- EXERCISE MATERIAL
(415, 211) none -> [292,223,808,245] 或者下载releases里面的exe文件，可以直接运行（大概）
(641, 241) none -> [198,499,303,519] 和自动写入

==

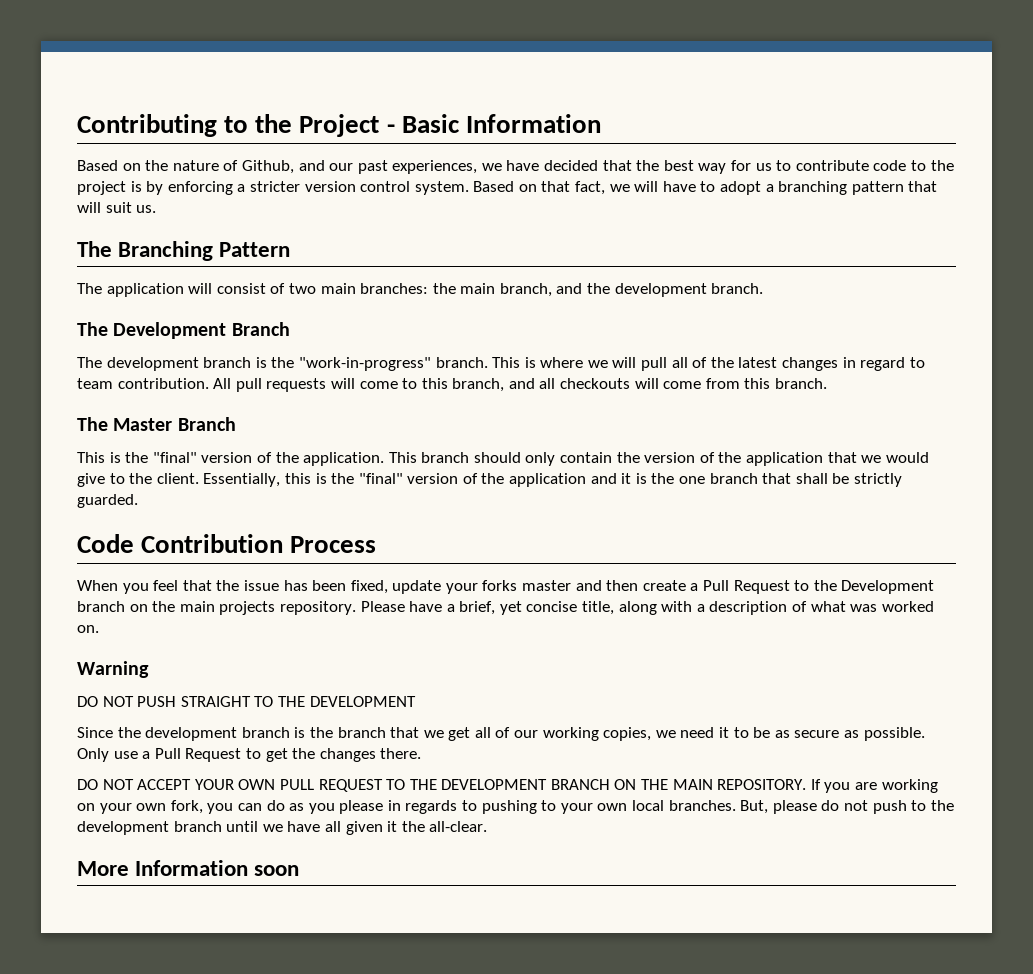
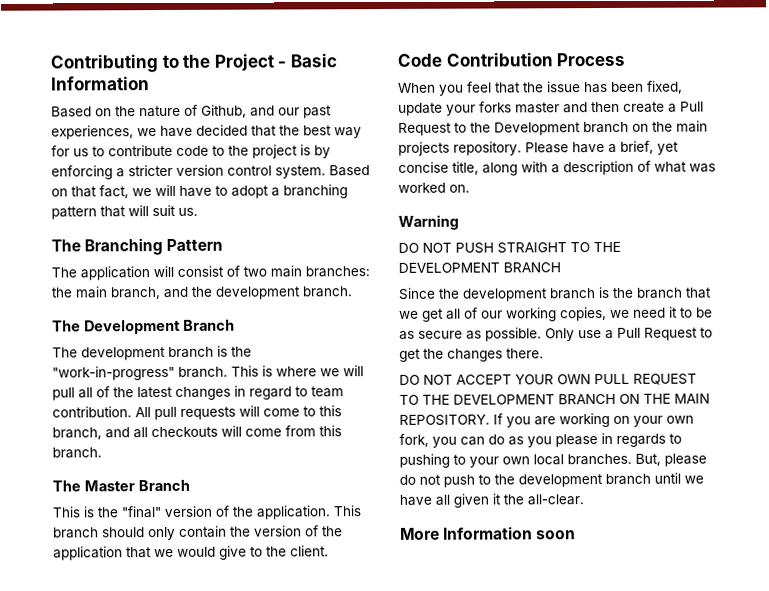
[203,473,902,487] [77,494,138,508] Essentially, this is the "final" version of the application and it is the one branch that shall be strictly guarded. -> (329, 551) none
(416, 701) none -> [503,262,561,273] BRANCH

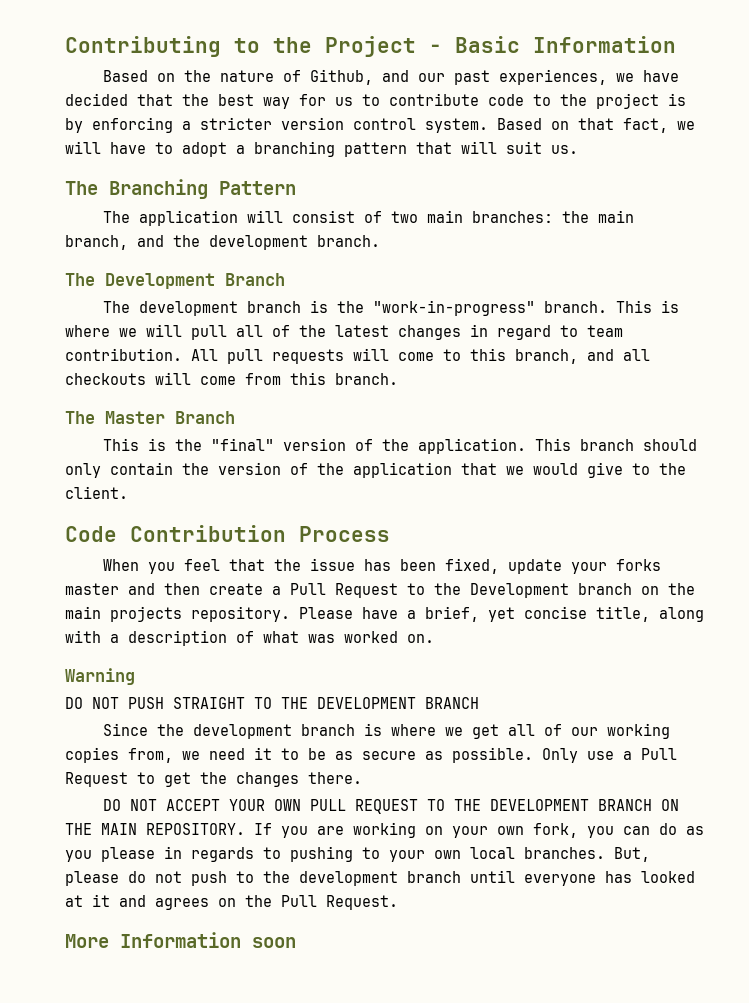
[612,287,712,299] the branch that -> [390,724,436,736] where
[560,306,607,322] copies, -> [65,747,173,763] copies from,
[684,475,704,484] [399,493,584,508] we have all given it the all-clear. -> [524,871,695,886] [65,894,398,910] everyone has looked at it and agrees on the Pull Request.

- WHAT YOU ARE ASKED TO DO
Please output exactly the lines between the one holding "(415, 211) none" and the one holding "(641, 241) none -> [198,499,303,519] 和自动写入" in the records above, inclusive, and nothing more.

- ANSWER BOX
(415, 211) none -> [292,223,808,245] 或者下载releases里面的exe文件，可以直接运行（大概）
(641, 241) none -> [198,499,303,519] 和自动写入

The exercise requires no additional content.